Here’s an example from my current kind of build-up. I want to make chisels from rod or solid stock, which I discussed in the prior blog post. I don’t need to, but I want to.

The chisel on the right is the third chisel I hammered out. There is a *lot* of grinding to do on that. The one on the left is the fourth, and the one in the center is the last from yesterday. They look a little different because I’m trying things. you can see that I ran the tang out with the guillotine on the one in the middle, and you can’t tell, but I’ll come back later and consolidate that. It stings my eyes a little to look at it because what I don’t want is discontinuous length. This chisel was made out of only about 2″ of rod and the tip to tang length is 8.5″ now, so the grain is probably elongated somewhat, and for a chisel, I think that’s a good thing.
But there’s a little nugget of improvement on it. After hammering out the right side chisel on this picture, I started to realize that drawing the material out makes it easier to work with rather than hammering it flat. It’s counterintuitive, because drawing out and flattening along the way sounds like more work, but it isn’t. The length of chisel shown in front of the bolster is far more like what it will be when it’s finished. The bolster is rough looking and there’s a lot to grind back, but that can be solved another day.

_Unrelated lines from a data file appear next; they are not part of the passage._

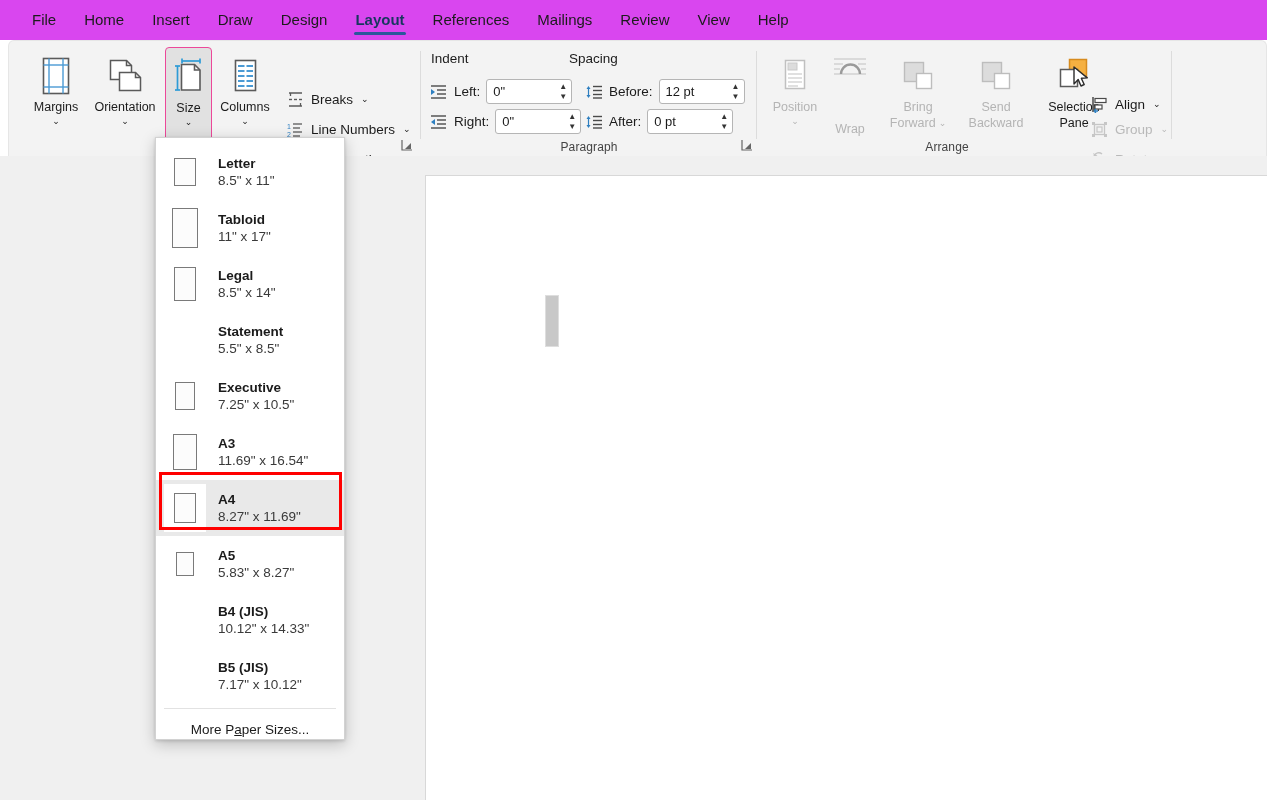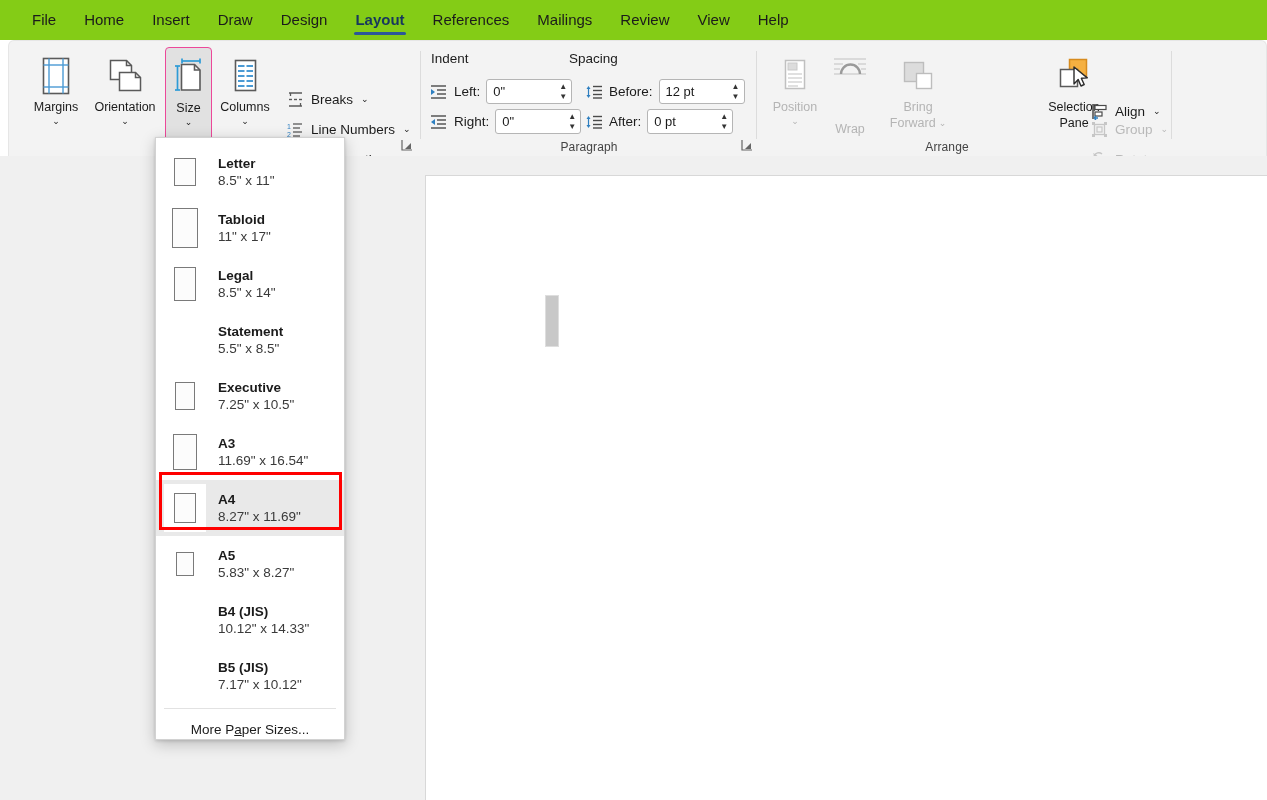--- a/index.html
+++ b/index.html
@@ -14,7 +14,7 @@
   
   .tabbar {
     position: absolute; left:0; top:0; width:1267px; height:40px;
-    background:#84cc16; display:flex; align-items:center; padding-left:18px; gap:0;
+    background:#d946ef; display:flex; align-items:center; padding-left:18px; gap:0;
   }
   .tab {
     position: relative; font-size:15px; color:#1b1b1b;

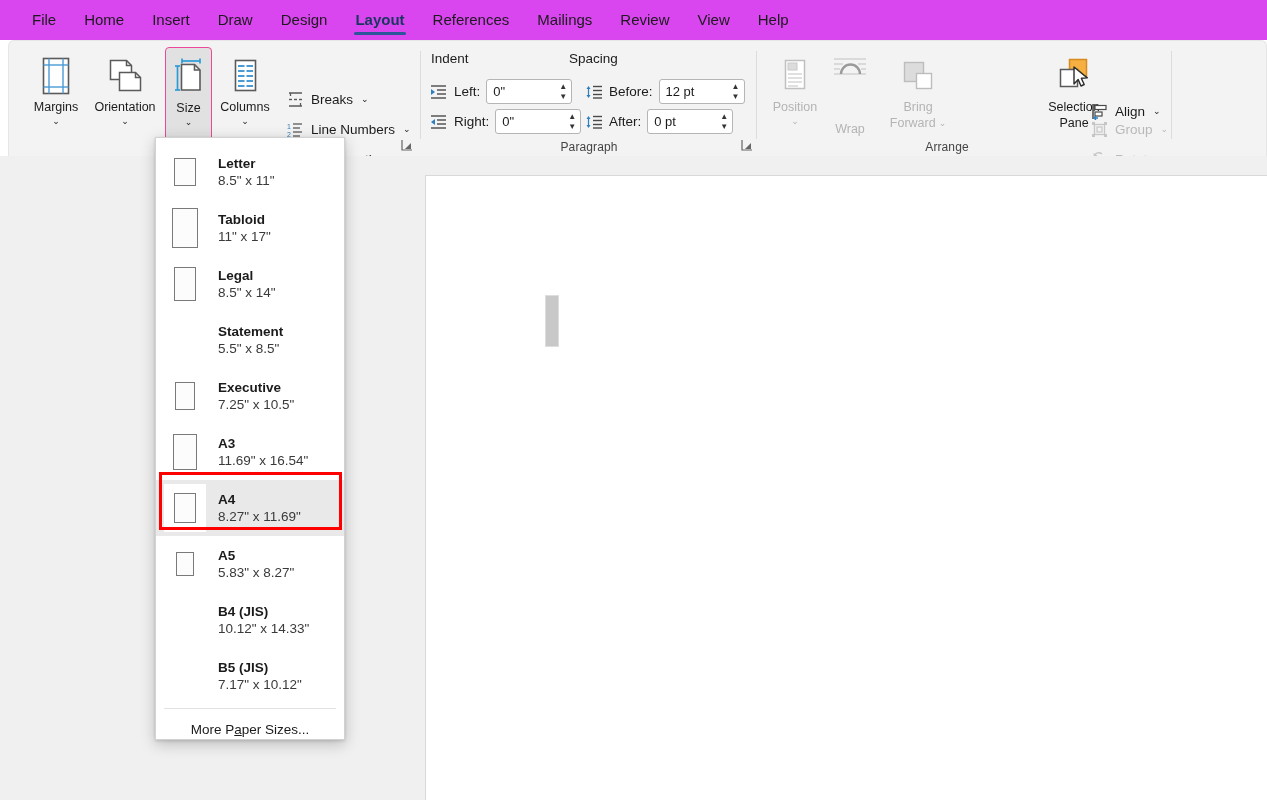--- a/index.html
+++ b/index.html
@@ -433,6 +433,16 @@
         </div>
       </div>
 
+      <div class="bigbtn disabled" style="left:198px; width:82px;">
+        <div class="ico">
+          <svg width="38" height="36" viewBox="0 0 38 36">
+            <rect x="5.5" y="4.5" width="19" height="19" fill="#dcdcdc" stroke="#bdbdbd" stroke-width="1.4"></rect>
+            <rect x="17.5" y="15.5" width="15" height="15" fill="#fff" stroke="#bdbdbd" stroke-width="1.4"></rect>
+          </svg>
+        </div>
+        <div class="lbl">Send</div>
+        <div class="lbl">Backward</div>
+      </div>
 
       <div class="bigbtn" style="left:276px; width:82px;">
         <div class="ico">

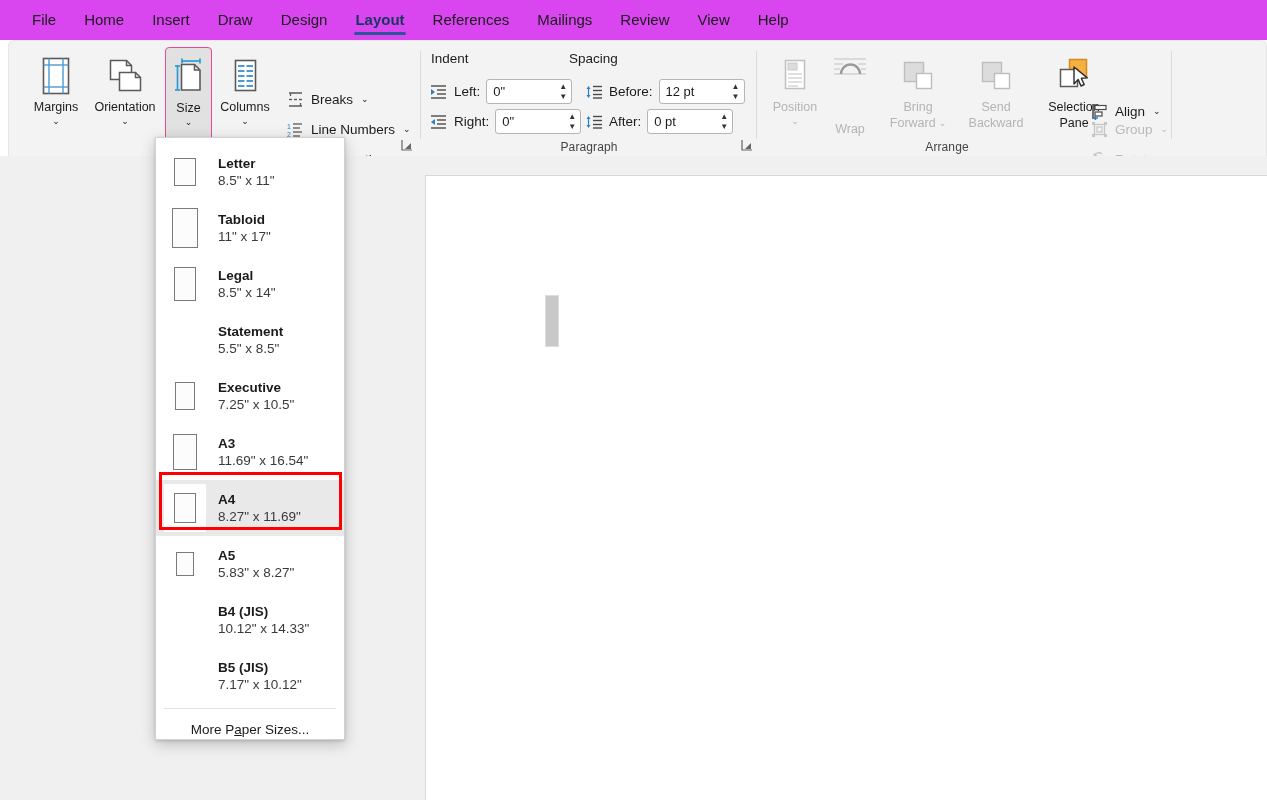--- a/index.html
+++ b/index.html
@@ -456,7 +456,7 @@
         <div class="lbl">Pane</div>
       </div>
 
-      <div class="smallbtn" style="left:328px; top:57px;">
+      <div class="smallbtn" style="left:328px; top:50px;">
         <div class="sico">
           <svg width="17" height="17" viewBox="0 0 17 17">
             <line x1="2" y1="1" x2="2" y2="16" stroke="#4a4a4a" stroke-width="1.5"></line>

At this point, the first two chisels were arm aching stuff, the third at the right was still chunky, and the fourth on the left started to clue me in about drawing out material. To not just learn this but feel it at the same time is far different than hearing it in a class and doing what you’re told.
This incremental improvement is very pleasant, and my thoughts about whether or not this was physically reasonable to do after the first couple of chisels are gone – of course it’s reasonable to do in perhaps several per day. And that will be plenty. I can’t physically put in a box what this is and ship it to someone, and it isn’t woo, either. It’s not superficial “lifestyle woodworking” to sell a class, and I think it’s not a beginner friendly thing, so I’ve got no rah-rah idea of what you should just go do (“go make chisels!”). I know that I want to do every single step of them in the shop and I want them to be better than anything I can find. Maybe that’s not possible, but I’m shooting for it.
And I’m shooting for anything else I can learn about moving metal to perhaps be useful elsewhere, and getting closer and closer to a finished chisel off of the anvil where it makes sense. Because these results are nowhere close to that.
And I’m thankful to be going to the shop contemplating, feeling, sometimes ending in some pain, but not limited by someone else’s ideal or limitations or what doesn’t make sense in 2023 or whatever else. It’s a lifetime thing, not dependent on the next class or the next article, and absolutely devoid of any of those internal dialogues about “how much is this worth, is it really worth my time?”. The last bit is one of the dumbest things I’ve encountered on a regular basis – that what you’re doing for leisure doesn’t have enough value and your time is worth too much to do it even if you like it.